Ainsi, dans un communiqué commun diffusé ce 18 avril, l'Association des maires de France (AMF), l'Association des maires de grandes villes (AMGVF) et l'Association des communautés urbaines (Acuf) parlent elles aussi simplement d'une "contribution des collectivités de 11 milliards à l’effort de réduction du déficit public sur trois ans". Rappelant la diminution de 1,5 milliard des dotations déjà en oeuvre en 2014, elles évoquent toutefois "l'hypothèse d'un scénario noir", à savoir l'hypothèse selon laquelle on assisterait à une baisse supplémentaire des dotations de 11 milliards sur trois ans : dans ce cas, les collectivités auraient 12,5 milliards d’euros de ressources en moins en 2017 par rapport à 2013 ce qui, calculent-elles, pourrait représenter jusqu’à 28 milliards d’euros de pertes cumulées (selon les variantes, ces pertes cumulées pourraient être de 21… ou de 30 milliards).
Il ne s'agit, donc, que du scénario extrême, sachant que le dossier diffusé par Matignon le 16 avril semble indiquer que les "économies" pourraient aussi être en partie recherchées par des mesures visant à limiter les dépenses. "Mais en tout cas, le projet de loi de finances pour 2015 ira sans doute beaucoup plus loin que la diminution des dotations de 1,5 milliard déjà prévue", indique-t-on à l'AMF. Or "alors que la diminution des concours financiers en 2014 a déjà provoqué un recul historique de leur épargne brute, comment les collectivités pourraient-elles absorber sur trois ans une nouvelle diminution ?" clament en choeur les trois associations d'élus.

Une question de poids

C'est précisément parce que les choses ne semblent pas encore vraiment fixées que celles-ci espèrent "peser" sur le calibrage que fera finalement Matignon. Pour cela, leur message est clair : la situation risque non seulement de devenir intenable pour les collectivités… mais aussi désastreuse pour l'investissement public et donc pour la relance et pour l'emploi. Sans oublier la dimension sociale : "Avec cette baisse amplifiée, les communes et les intercommunalités devront arbitrer entre les services rendus à la population et une diminution massive de leurs investissements. Ce sont les lieux et les populations les plus fragiles qui seront les premières victimes de cette 'austérité locale'".

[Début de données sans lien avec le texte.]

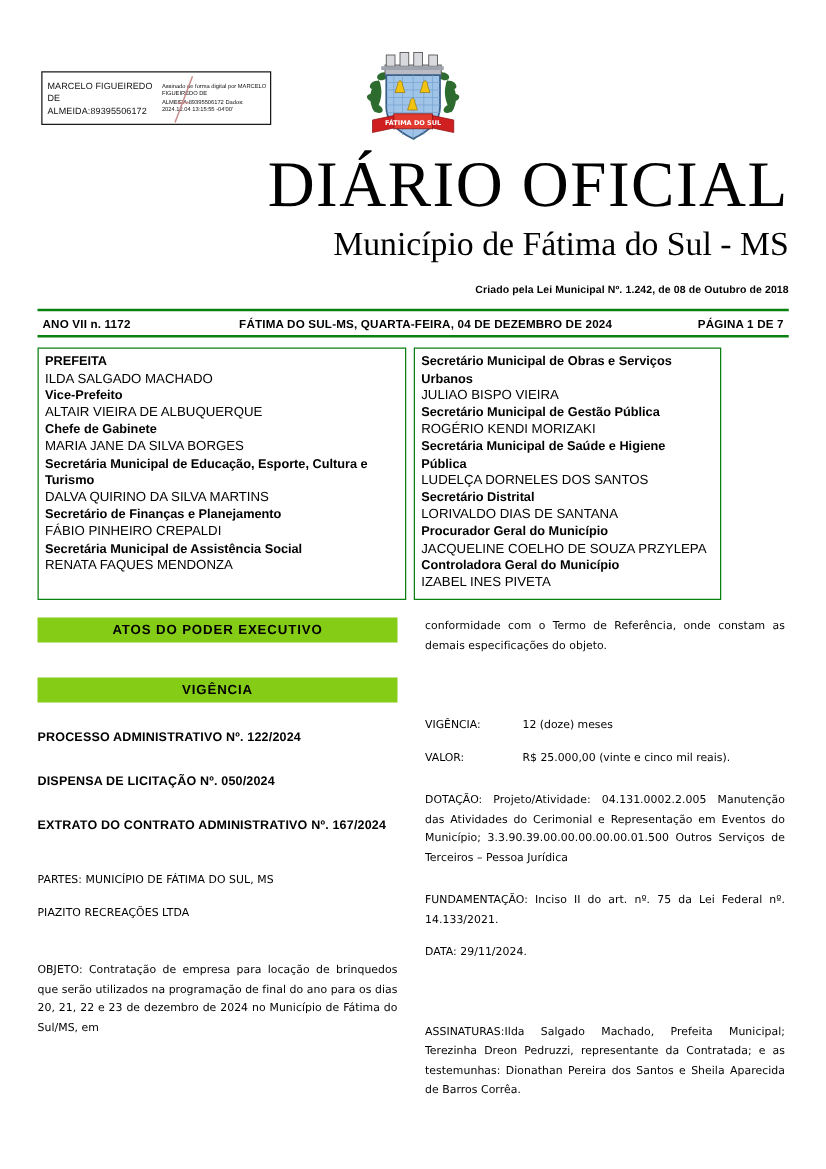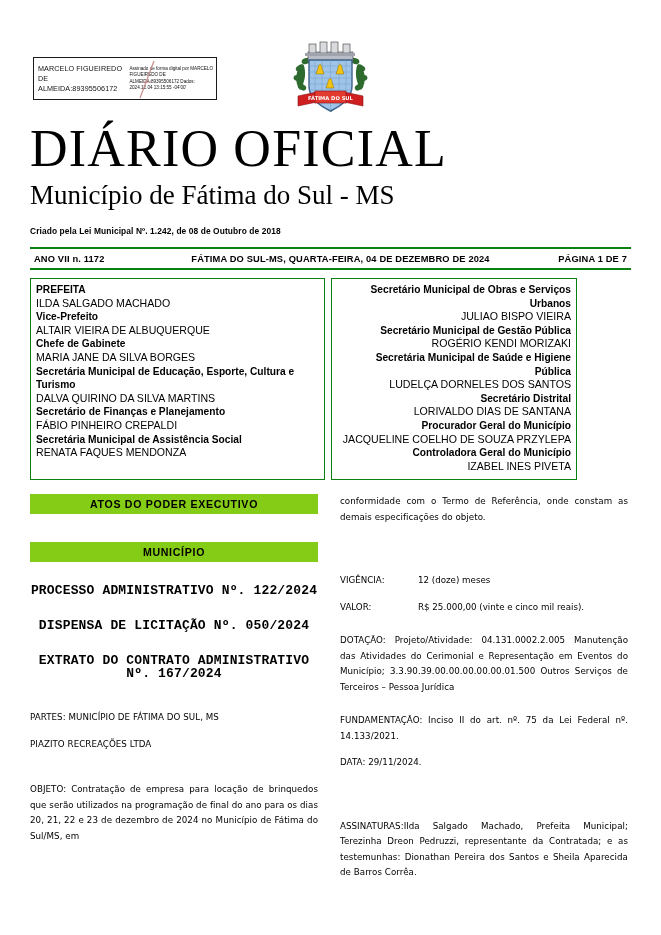--- a/index.html
+++ b/index.html
@@ -75,7 +75,7 @@
   }
 
   
-  .masthead { padding-top: 122px; text-align: left; }
+  .masthead { padding-top: 122px; text-align: right; }
   .title-main {
     font-family: "Liberation Serif", serif;
     font-size: 52px;

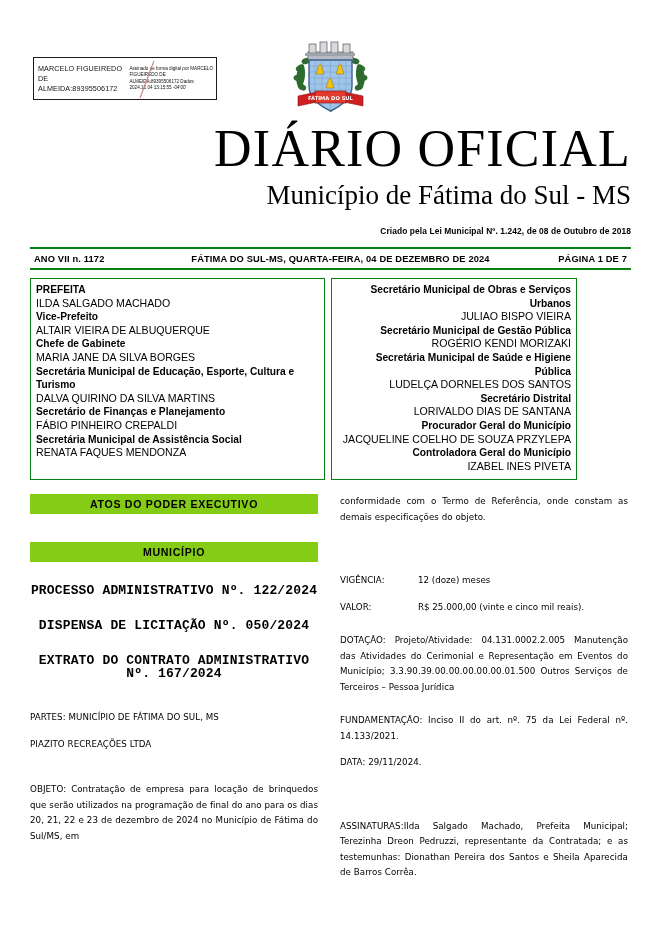--- a/index.html
+++ b/index.html
@@ -127,7 +127,7 @@
     width: 295px;
   }
   .off-col.left  { width: 295px; }
-  .off-col.right { width: 246px; text-align: right; }
+  .off-col.right { width: 246px; }
   .off-role {
     font-size: 10.2px;
     line-height: 13.6px;

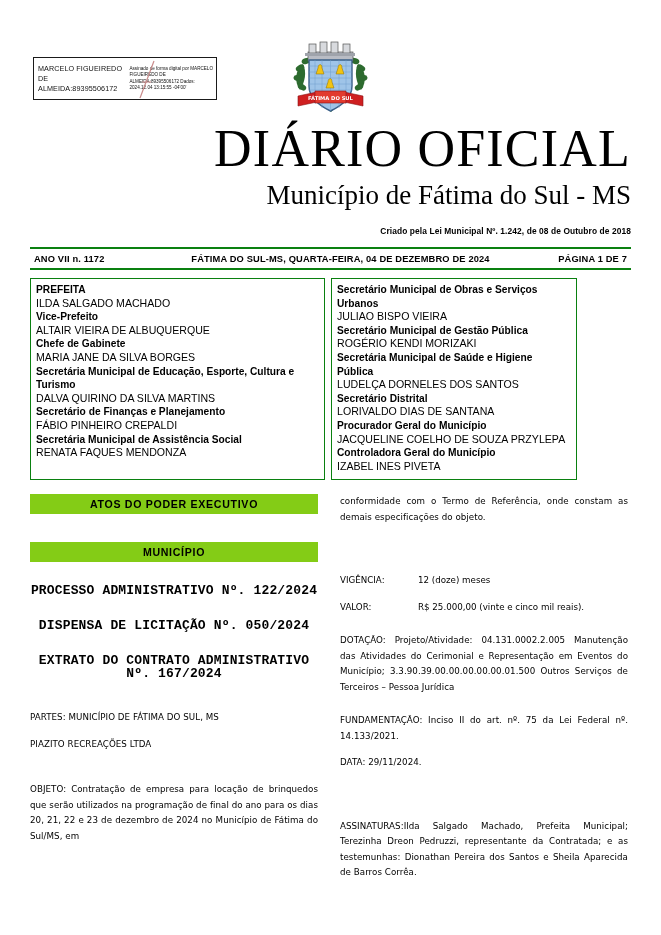--- a/index.html
+++ b/index.html
@@ -323,7 +323,7 @@
     <div class="col">
       <div class="green-banner">ATOS DO PODER EXECUTIVO</div>
       <div class="spacer-28"></div>
-      <div class="green-banner">MUNICÍPIO</div>
+      <div class="green-banner">VIGÊNCIA</div>
 
       <div class="lic-heading">PROCESSO ADMINISTRATIVO Nº. 122/2024</div>
       <div class="lic-heading">DISPENSA DE LICITAÇÃO Nº. 050/2024</div>

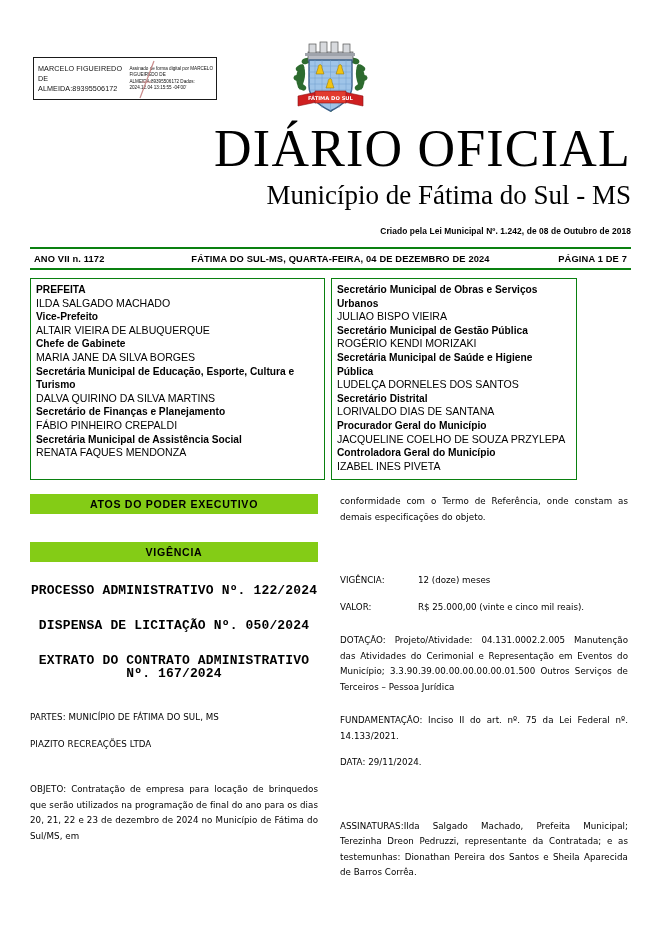--- a/index.html
+++ b/index.html
@@ -160,10 +160,10 @@
   .spacer-28 { height: 28px; }
 
   .lic-heading {
-    font-family: Liberation Mono, monospace;
-    font-size: 13px;
-    font-weight: bold;
-    text-align: center;
+    font-family: Liberation Sans, sans-serif;
+    font-size: 10px;
+    font-weight: bold;
+    text-align: left;
     line-height: 13px;
     letter-spacing: 0.15px;
     margin-top: 22px;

Peser sur le montant global de la probable nouvelle baisse des dotations… et commencer d'ores et déjà à peser sur la répartition de la baisse, afin que le plus lourd ne soit pas nécessairement porté par le bloc local. L’AMF, l’AMGVF et l’Acuf rappellent ainsi que "c’est le bloc communal qui a subi la baisse la plus forte de ses ressources, de 840 millions d’euros, en 2014".
Il s'agit, enfin, de peser sur tout ce qui pourrait alléger les dépenses subies ou, tout au moins, limiter les nouvelles charges : "L'Etat doit cesser de transférer aux collectivités de nouvelles charges pendant cette période, et remettre à plat toutes les politiques publiques nationales et européennes qui ont un impact sur leurs finances." L'AMF brandit d'ores et déjà un bon exemple : celui de la réforme des rythmes scolaires, dont le coût pour les collectivités est évalué par l'association à "environ 900 millions d'euros" alors que le fonds d'aide provisoire a été doté de 250 millions en 2013 et de 370 millions cette année.
Les trois associations réclament en tout cas "de toute urgence la tenue d’une instance de négociation sur les finances locales". Car ce qui a choqué les élus, c'est aussi la forme qu'ont prises les récentes annonces gouvernementales : c'est le fait que celles-ci viennent brutalement contredire le "pacte de confiance et de responsabilité" signé en juillet dernier avec Jean-Marc Ayrault (or "un pacte, c'est fait pour être respecté") et le fait que tout cela soit arrivé "sans concertation".